Tragedy brings Liam Page (played by Alex Roe) back home and his father, Pastor Brian, helps him confront the family and the community he ran away from 10 years ago.
Shilaimon said this film is a good example of the kinds of films he wants to make in Hollywood. The film, based on a 2012 novel by bestselling author Heidi McLaughlin, explores themes of forgiveness and reconciliation.
“I decided to make this sweet little movie about this Prodigal Son and forgiveness,” said Shilaimon. “I think forgiveness is one of the greatest gifts you can give to another human being.”
As a Chaldean Catholic, Shilaimon said his faith was an essential part of his upbringing. He was five years old when he and his family of six fled from Iraq to seek refuge in Athens, Greece, in 1977.
“I remember the day we left very vividly,” he said. “I remember actually fleeing with my family at night and we only had one bag each. We couldn’t bring anything that would give us away…. All we really had was our faith and our family and that was it.”
At six years old, Shilaimon remembers having to work at a shoe factory to contribute to the family’s income. The family lived in the basement of a home and shared an outhouse for a bathroom.
When his family was granted permission to come to the United States in 1980, Shilaimon described it as one of the happiest days of their lives.
Even after they settled in San Diego, Calif., Shilaimon said the family was on welfare for a long time, but his parents worked hard and kept the faith.
“Me and my family are still very strong in the Church,” said Shilaimon. “That’s the thing about Chaldeans, we’re survivors.”
After graduating from University of California, Irvine with a degree in theatre, he moved to Los Angeles in 1996. But for about 15 years, Shilaimon worked in the health and fitness industry.
“When I got here, I just felt like my calling wasn’t in the film industry. My calling was in caring for people’s health, so I decided to open up a gym and holistic centre,” he said. “It was an incredible 15 years in that role.”
He trained with many prominent celebrities and producers and through those connections, he fell into film producing. His first film credit was for a 2012 film, Black Rock, starring Kate Bosworth.
“I think the best part of the job is developing the projects and finding the subject matter you want to make a movie about,” he said.

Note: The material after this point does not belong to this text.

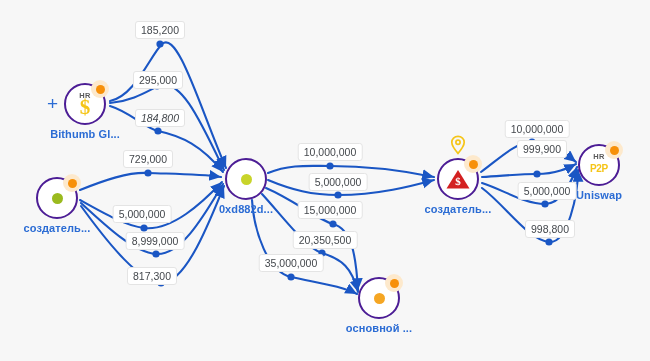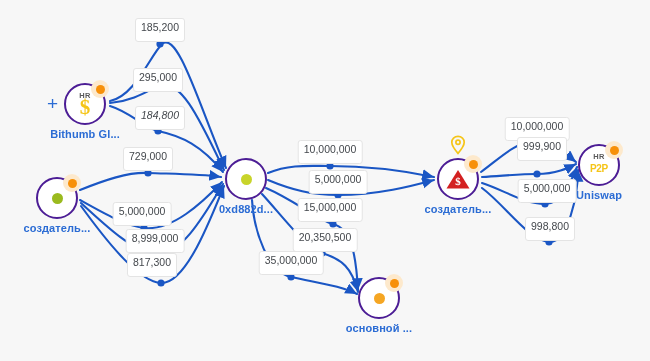"185,200" .edge-label { padding: 2px 5px 8px 5px -> 2px 5px 2px 5px }
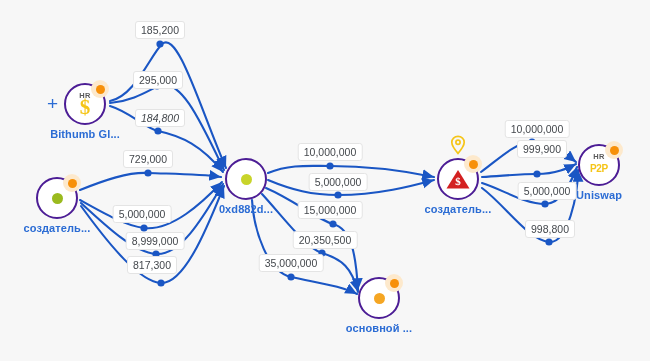"817,300" div.edge-label { top: 265px -> 276px }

Shilaimon believes all human beings have some sort of connection to a higher power, no matter their religion. At its simplest, this is the human experience he wants to express in his movies.
Shilaimon said Risen was the “game-changer” film of his career. The film followed the journey of a Roman soldier (played by Joseph Fiennes) searching for the missing body of Jesus Christ who rose from the dead.
The film grossed more than $46 million worldwide, including a special screening in Rome where Fiennes, Shilaimon and fellow producers met Pope Francis.
“I think Risen really changed the way I make movies,” said Shilaimon. “Risen was just so powerful for me on so many levels, going to the Vatican and meeting the Pope, and being on set with incredible, incredible artists and having to work around telling an incredible Bible story. For me, my career, that was one of the films that changed my career and what direction I see my career going in.”
Shilaimon already has two more faith films he will be promoting this year.
I Can Only Imagine (opening March 16) tells the story behind Christian band MercyMe’s most famous song. The Miracle Season (April 13) is about a high school girls volleyball team that must band together to win the state championship after the tragic death of a teammate.
“At the core of who we are (as filmmakers), we want to make entertainment. We want to make movies that help people, motivate people,” said Shilaimon. “I think the best part about my job is to help tell stories that change peoples’ opinions and help change the world.”